When the cups, containers, and overcaps are ready to ship, they're moved to Berry's warehouse, a cavernous space that, at 200,000 sq ft, takes up almost half of the Evansville facility. After a part is decorated and ready to go, it's boxed up and assigned a bar code by Berry's computerized material tracking system. Boots says every forklift in the plant has an onboard computer that tells the driver where to take the box or boxes in the warehouse. When a truck is ready to load, the same computer tells the lift operators which boxes to pull, starting with the oldest stock first. In the warehouse, stacked floor to ceiling with boxes and crates, the staggering news is this: "We'll turn all of this over every 10 days or so," according to Boots.

It's Good Work, If You Can Get It

Located in Indiana's southernmost city, Berry is one of the city's best employers - not because it hires a lot of people, but because of how employees are treated. This led the Evansville Chamber of Commerce to name Berry the "Business of the Year" in 1996.

What's so great? Berry's focus and dependence on good customer service involves employees in the process, empowering them to make decisions, recommendations, and suggestions on how the company performs. Berry has more than 30 employee teams, serving three basic areas: problem solving, customer service, and cross-department service. Teams are constantly evolving, shifting, disbanding, and reforming. Boots says the company is keenly aware of its employees and what they bring to the market. "There's no question, it's our people who make the difference," he says. "We have great owners in First Atlantic who supply us enough capital, and we have our 1500 employees who help set us apart from the competition."

CEO Marty Imbler says employees have a stake and say in how Berry does its job. That stake comes in the form of profit sharing for each employee. Also, each employee is required to take at least one formal education course a year - paid for by Berry.

Behind the Scenes

The company started life in 1967 as Imperial Plastics and changed its name to Berry Plastics in 1983 when it was purchased by Jack Berry, a Florida citrus grower and real estate developer. Growth since then has been via acquisition. Gilbert Plastics of New Brunswick, NJ was acquired in 1988 and relocated to the Evansville facility.

With an infusion of capital provided from the 1990 purchase of Berry by First Atlantic, a New York-based equity investment fund, growth and acquisition boomed. The Mammoth Containers Div. of Genpak was acquired in 1992. In 1995 Berry added promotional drink cup maker Sterling Products and container molder Tri-Plas. In 1996 Berry acquired the drink cup product line of the Alpha Products Div. of Aladdin Industries. And this year, Berry added Container Industries in Pacoima, CA, a small, open-top container molder.

Also early this year, Berry made headlines by acquiring one of its competitors, PackerWare, based in Lawrence, KS. The acquisition not only strengthens Berry's position as a container and cup molder, but gives the company a new market as well. Berry inherits PackerWare's line of housewares and lawn and garden products. "With our latest acquisition - PackerWare - we will be getting into the retail market," Boots says. Imbler says that sales reached $151 million last year, and should increase with the addition of PackerWare and other acquisitions.

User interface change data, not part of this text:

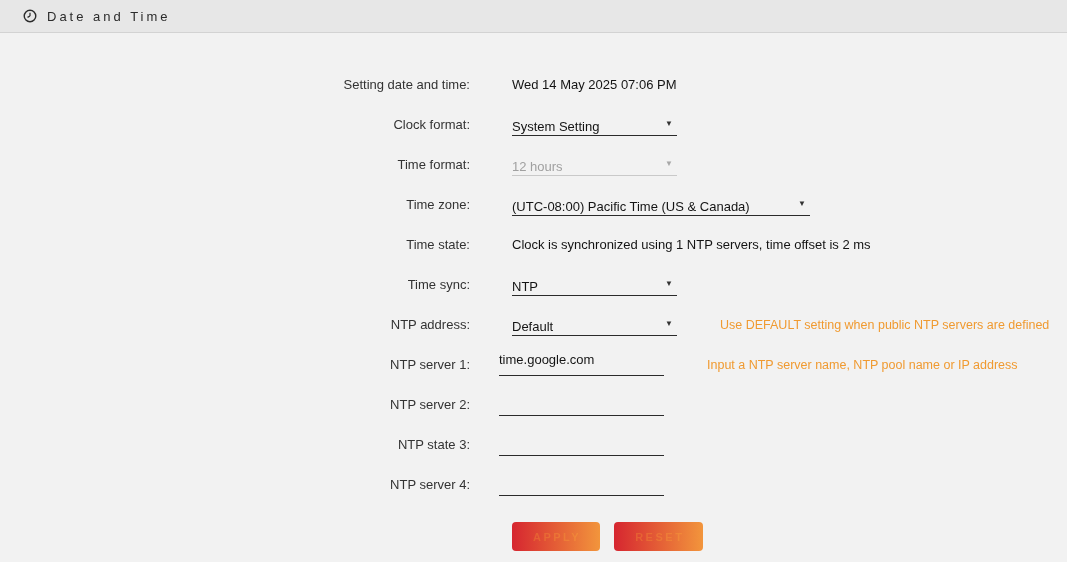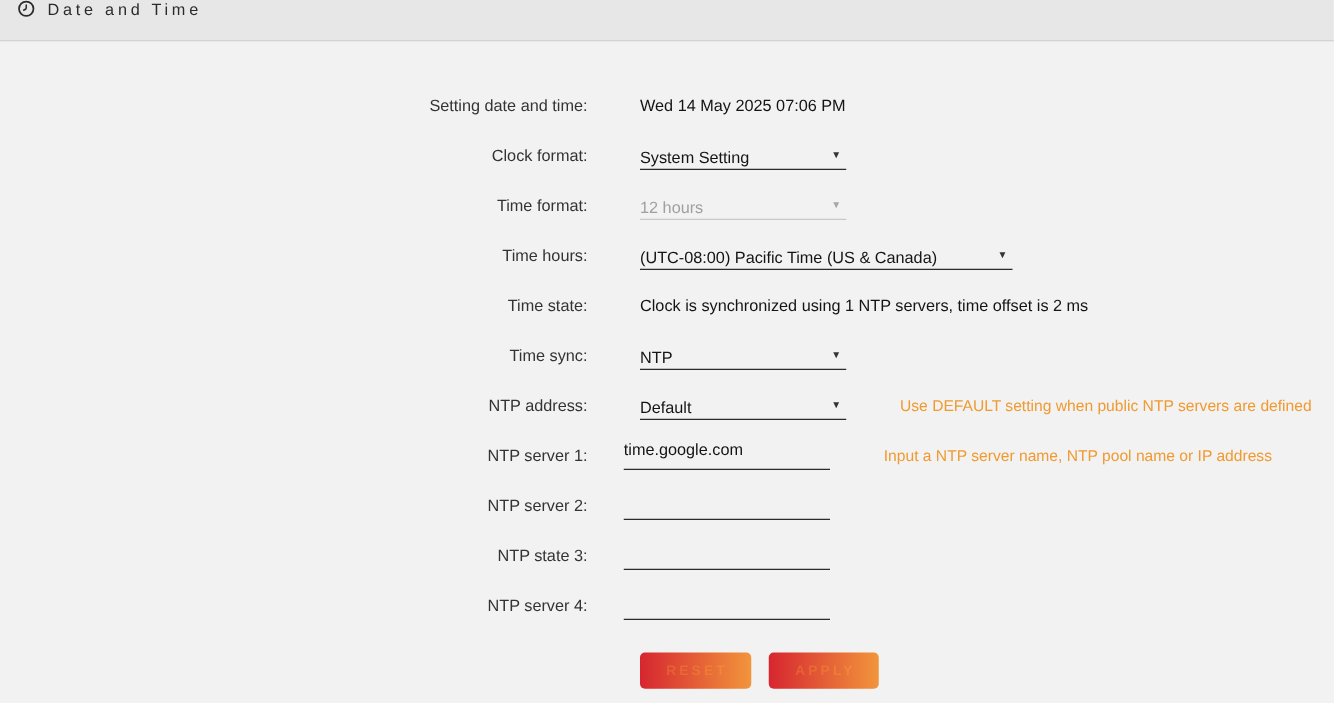"Date and Time" .section-header { align-items: none -> center; padding-left: 14px -> 23px }
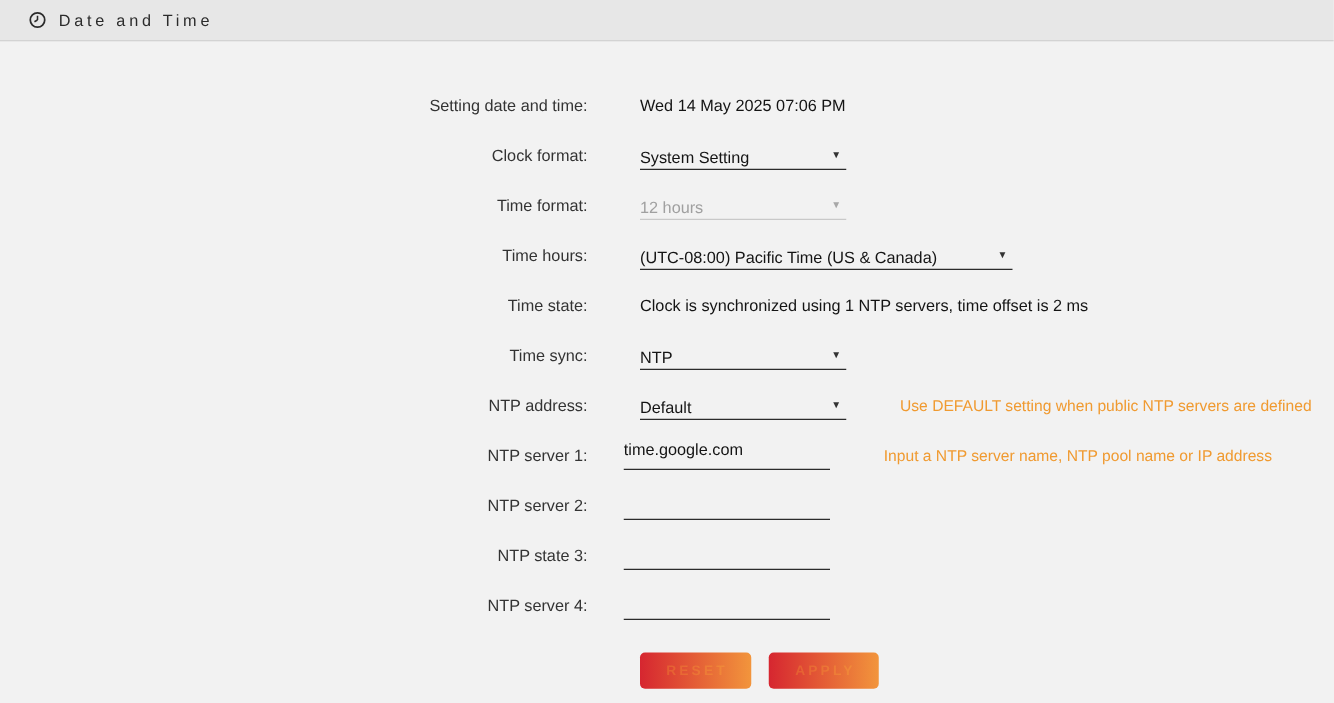"Time hours:" div.label { text: hours -> zone }
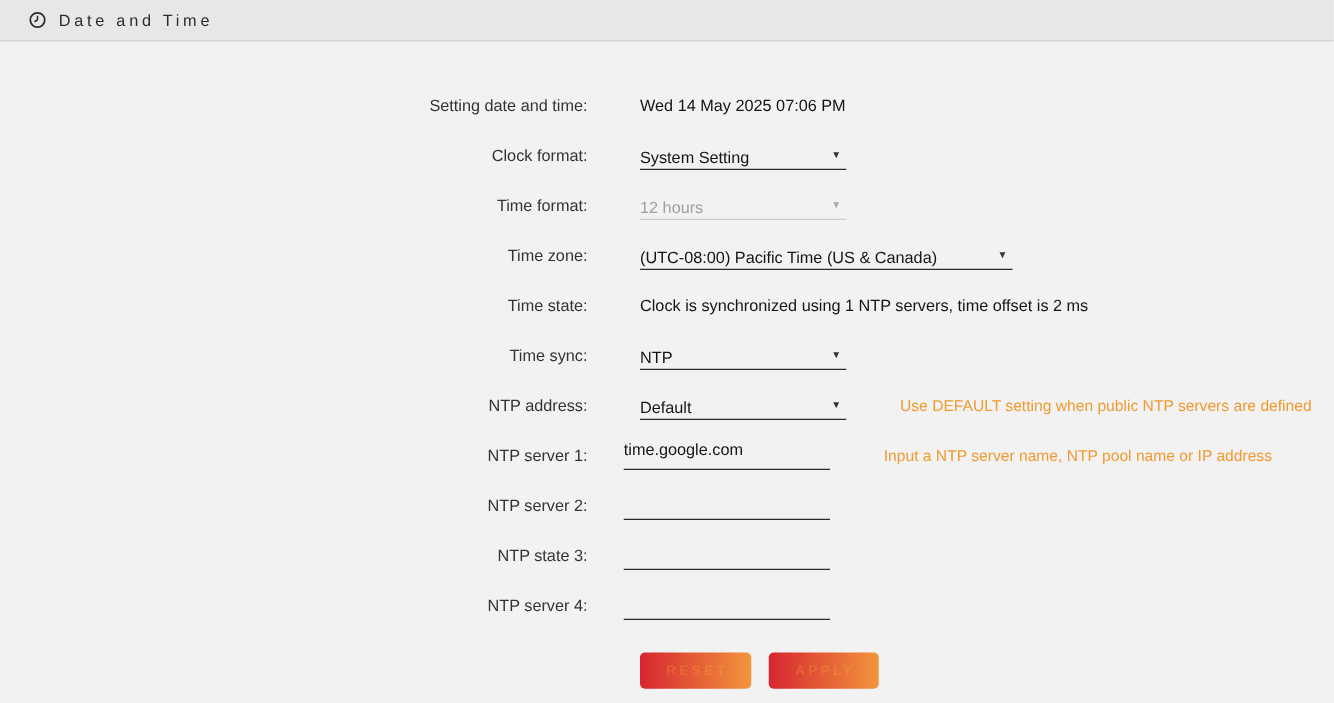"RESET" div.grad-btn { order: before "APPLY" -> after "APPLY" }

Movement into new markets, according to Imbler, is based on Berry's existing expertise. He says Berry brings to any acquisition the economies of scale; because of this, the company likes to stay in markets that can benefit from what Berry does best. He admits some consolidation and plant closures have resulted from acquisitions in order to maintain efficiencies. Says Imbler, "Our strategy is to be the largest and best manufacturer in each of our product lines." So far, so good.